All nonsense, of course. That said, they might just take the view though that you can’t be too careful. Put it this way – whoever was deciding the route home on Monday would want to be checking the local notices for any funerals in Foxford on the way back west. Tell the driver to steer well clear of any potentially grumpy priests. Like, Swinford clear.

Imagine there happened to be one. Some poor soul who passed on over the weekend and didn’t even get to see them win the bloody thing. Lying in repose in Foxford on Monday when the local padre gets word that the cup is coming. What happens next?

Who tempts fate in those circumstances? That was a long old 65 years, chaps – anyone feel like chancing 65 more? Thought not. Trappist monks at a silent disco would make more noise than you’d hear on the Mayo bus as it passed through the town. Somebody would have to sedate Lee Keegan with a tranquiliser gun. And they would, too.
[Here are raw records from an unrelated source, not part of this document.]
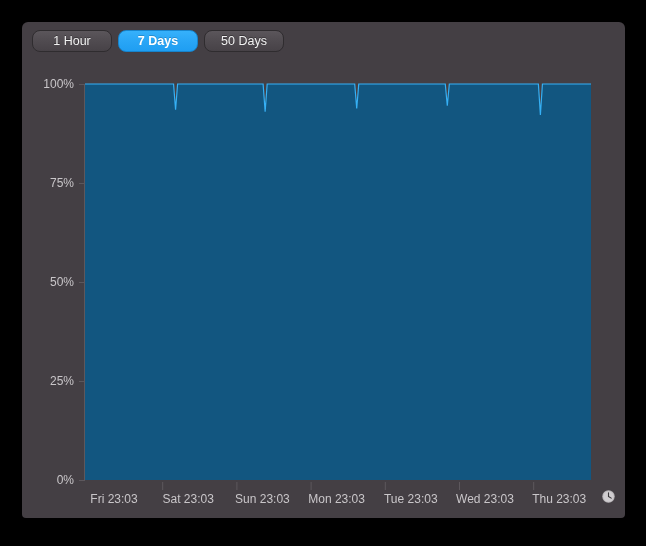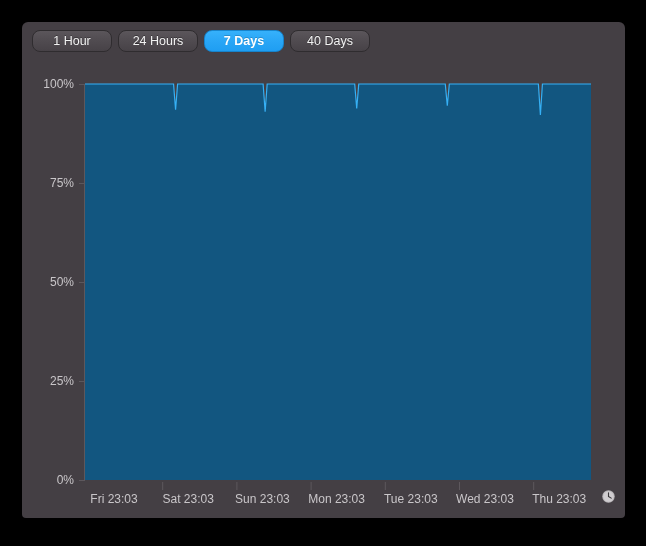--- a/index.html
+++ b/index.html
@@ -101,7 +101,6 @@
 
   <div id="range-segmented-control">
     <div class="seg-button">1 Hour</div>
-    <div class="seg-button">24 Hours</div>
     <div class="seg-button selected">7 Days</div>
     <div class="seg-button">40 Days</div>
   </div>

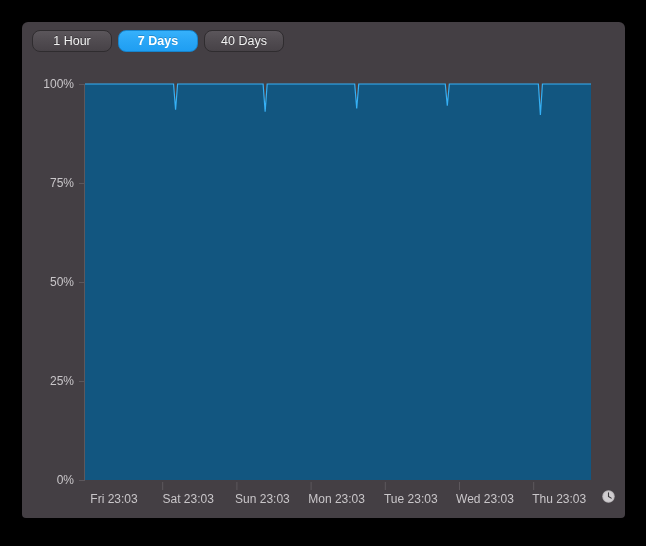--- a/index.html
+++ b/index.html
@@ -102,7 +102,7 @@
   <div id="range-segmented-control">
     <div class="seg-button">1 Hour</div>
     <div class="seg-button selected">7 Days</div>
-    <div class="seg-button">40 Days</div>
+    <div class="seg-button">50 Days</div>
   </div>
 
   <div id="chart-region">

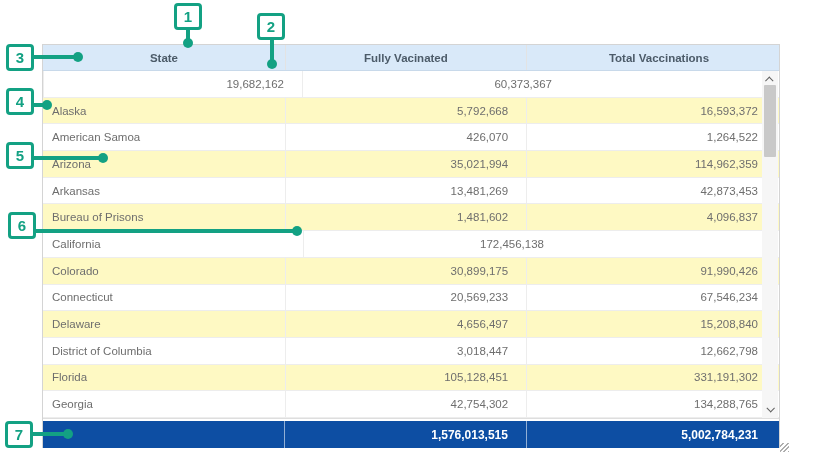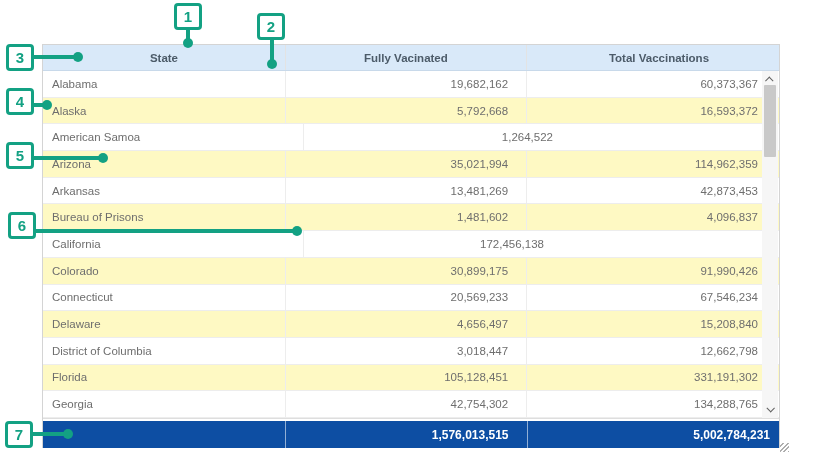--- a/index.html
+++ b/index.html
@@ -76,7 +76,6 @@
     <div class="tbody">
 
       <div class="trow">
-          <div class="td state">Alabama</div>
           <div class="td num fully">19,682,162</div>
           <div class="td num total">60,373,367</div>
         </div>

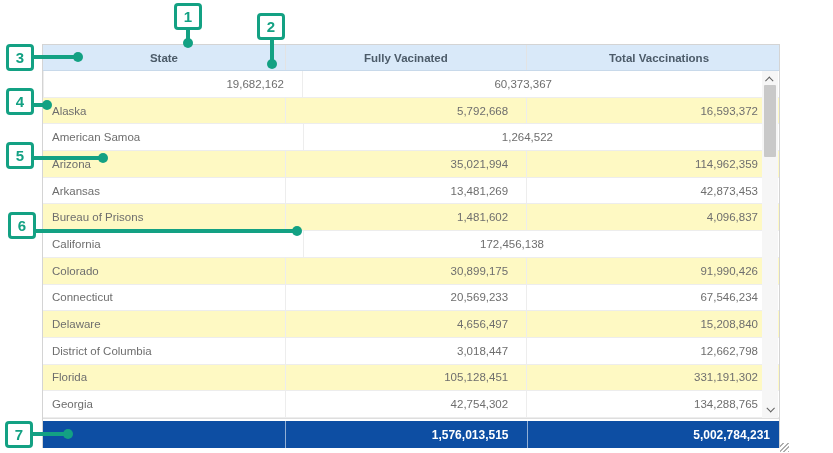--- a/index.html
+++ b/index.html
@@ -86,6 +86,7 @@
         </div>
         <div class="trow">
           <div class="td state">American Samoa</div>
+          <div class="td num fully">426,070</div>
           <div class="td num total">1,264,522</div>
         </div>
         <div class="trow alt">

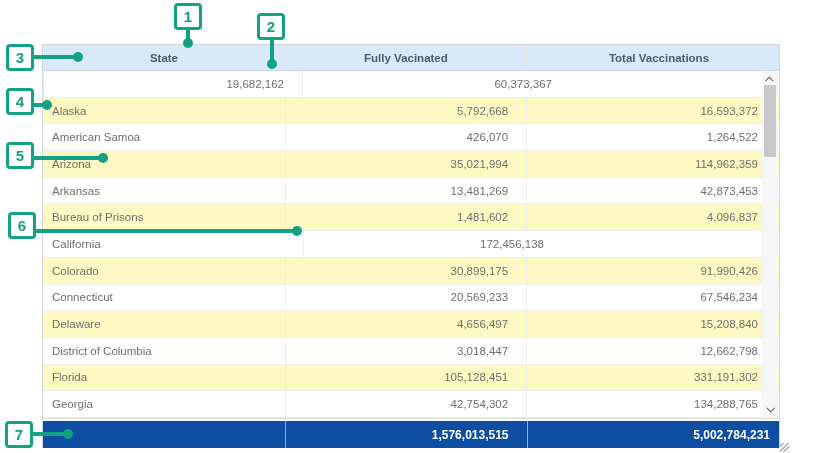--- a/index.html
+++ b/index.html
@@ -45,7 +45,7 @@
     align-items:center; justify-content:flex-end; }
   .sum-state { width:260px; }
   .sum-fully { width:259px; padding-right:18px; border-left:1px solid rgba(255,255,255,0.55); }
-  .sum-total { width:271px; padding-right:9px; border-left:1px solid rgba(255,255,255,0.55); }
+  .sum-total { width:271px; padding-right:21px; border-left:1px solid rgba(255,255,255,0.55); }
 
   .resize-grip { position:absolute; right:-10px; bottom:-4px; width:9px; height:9px;
     background:repeating-linear-gradient(135deg, transparent 0 2px, #9a9a9a 2px 3.2px);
Mayo as All-Ireland champions. How will we cope? We won’t have Nixon to kick around anymore. No more jokes about the gang that couldn’t shoot straight. No more sad heroes. We’ll never hear Ciaran McDonald’s name again. Liam McHale can go back to being an ex-basketball star. Pat McEnaney can go to Westport on holiday.

Dinner dance

Will Galway bate Mayo? Doesn’t matter, Willie Joe or no. They’re All-Ireland champions and managed to throw Galway an oul’ win along the way just to get their hopes up. That will fairly take the legs out from under the end-of-year Galway GAA dinner dance. Maybe they’ll get Aidan O’Shea along to hand out the Connacht medals.

Ah here, this is starting to get scary. Mayo as overlords. Mayo as the guy who gets the girl. Mayo played by George Clooney instead of Paul Giamatti. Everything we know will be wrong.

Famine

If Mayo win the All-Ireland, who will we cry about then? Whose famine do we adopt as our own? Cavan haven’t won since 1952, Roscommon since 1944, Kildare since 1928. Sure when will any of them be in a final again? Or anywhere close to one? Mayo are interesting because Mayo, like the poor, are always with us. But if they win the All-Ireland, will they even be Mayo anymore?

These are questions of philosophy, of psychology, of theology almost. Nearly makes you hope for a Dublin win, just so we don’t have to delve too deep into them.